Though she was a semi-finalist in the John Lennon Songwriting Contest and was featured on NPR’s Open Mic last December, the LSU grad with a degree in composition and orchestration has become most known locally for her “how’d-she-do-that?” one-woman show, where, with symphony level skill and technical innovation, she summons a stunning world of sound and song from her keyboard. With the help of producer Chad Howat, Waggoner has now managed to translate that sense of awe and energy to disc on her new solo EP, Fresh Pair of Eyes.
Long before she moved to town, Waggoner once consulted with a Nashville Christian music A&R guy, who advised the then-teen piano-pop prodigy that her music wasn’t a good fit with the CCM market. While Waggoner says she’s now glad that she was pushed away from that world, her faith still informs her music. God makes a couple of guest appearances on the record, too: one as the comforting presence preached about by most Protestants (“Wonder-Dummied”), and again on the title track, a poetic ode to feeling separated from the divine. Elsewhere, though, “His” presence is limited to support work while Waggoner’s talents as a pianist and string arranger take over the spotlight.
And throughout Fresh Pair of Eyes, Waggoner’s string arrangements leap, sway and stab in all the appropriate places, lending subtle dramatic nuances and grand emphatic gestures to each carefully composed passage. Often the string section echoes her intricate piano playing, equal parts pop and pops, and as a songwriter she leans heavily on these significant skills to translate what is sometimes left wanting by her words.
Despite the fact that Waggoner’s lyrics would probably fail the Pitchfork test—even as her style recalls critical faves Joanna Newsom and Regina Spektor—on a purely musical level, her words just work. Her rhymes often come in a rush, with internal rhymes running into end-line rhymes, overlapping with words seemingly strung together for pure phonetic sensation (such as the opening lines of “Hush if You Must”: “Hush if you must / If you must so you’ll trust / In the power of your silence / The fear in compliance.”)
She’s most successful at pulling off this sound-over-meaning lyrical approach on the best song of the bunch, “So-So.” This fictional “moving day” song, written shortly before Waggoner’s real-life move to Tennessee, runs through nearly 70 words rhyming with the long “O” sound (or thereabouts).

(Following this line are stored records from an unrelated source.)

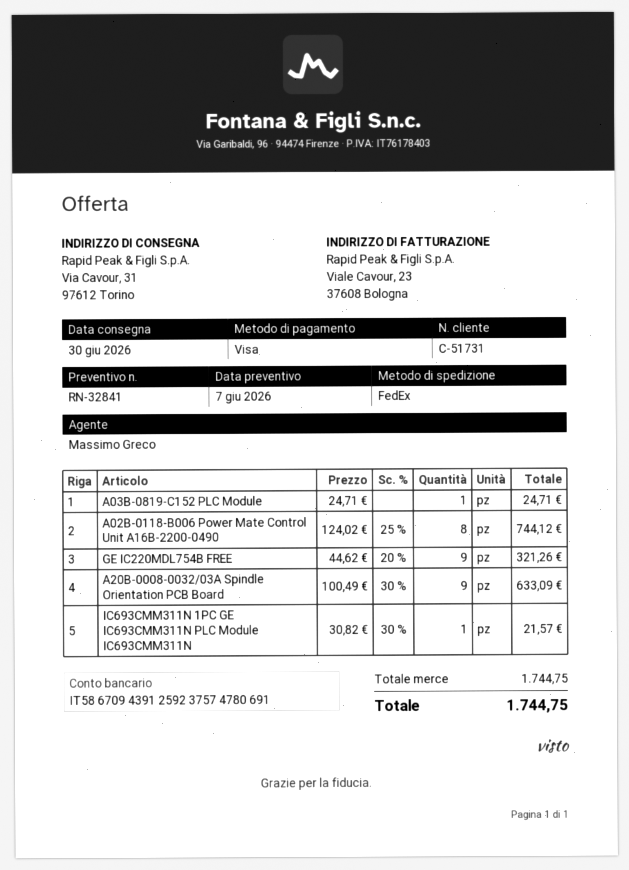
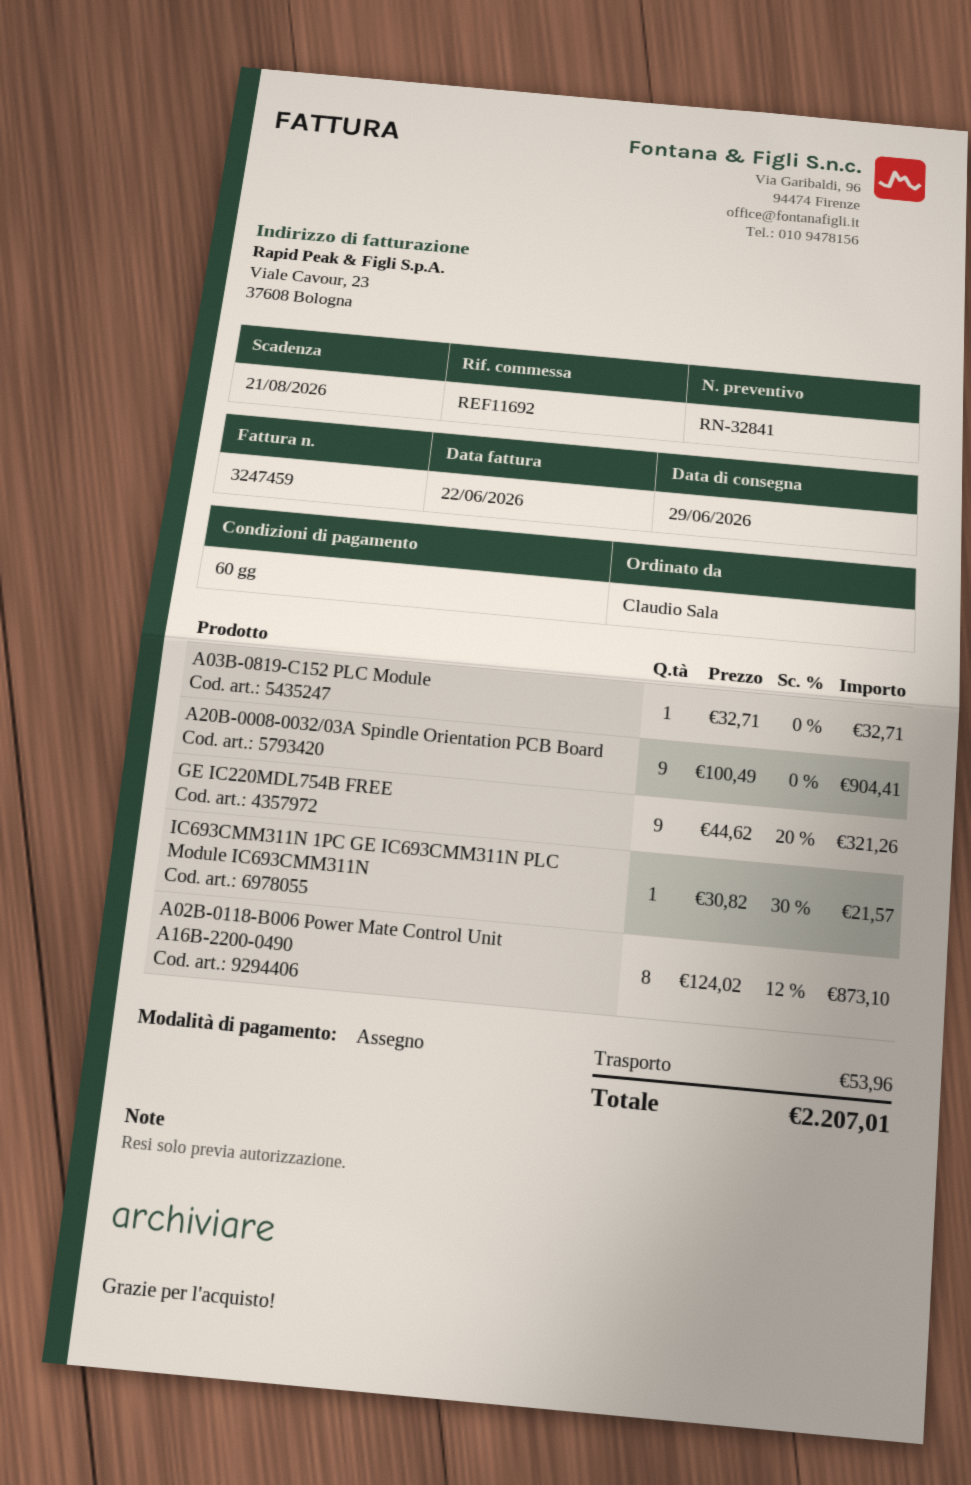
delivery date: 2026-06-30 -> 2026-06-29
payment method: Visa -> cheque
A03B-0819-C152 PLC Module: 1 x 24.71 = 24.71 -> 1 x 32.71 = 32.71
A02B-0118-B006 Power Mate Control Unit A16B-2200-0490: 8 x 124.02 - 25% = 744.12 -> 8 x 124.02 - 12% = 873.10
A20B-0008-0032/03A Spindle Orientation PCB Board: 9 x 100.49 - 30% = 633.09 -> 9 x 100.49 = 904.41
shipping: none -> 53.96
total: 1744.75 -> 2207.01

It stretches the moving metaphor—and the listener’s patience—to the breaking point. But she saves the song with a melody so strangely endearing that it might just enter into the rotating soundtrack of your life. She repeats this trick throughout the CD on songs such as “My Legionnaire” and “I Am Mine,” managing to steal away from the edge of silly contrivance by making musical sense, even when the lyrics lose you.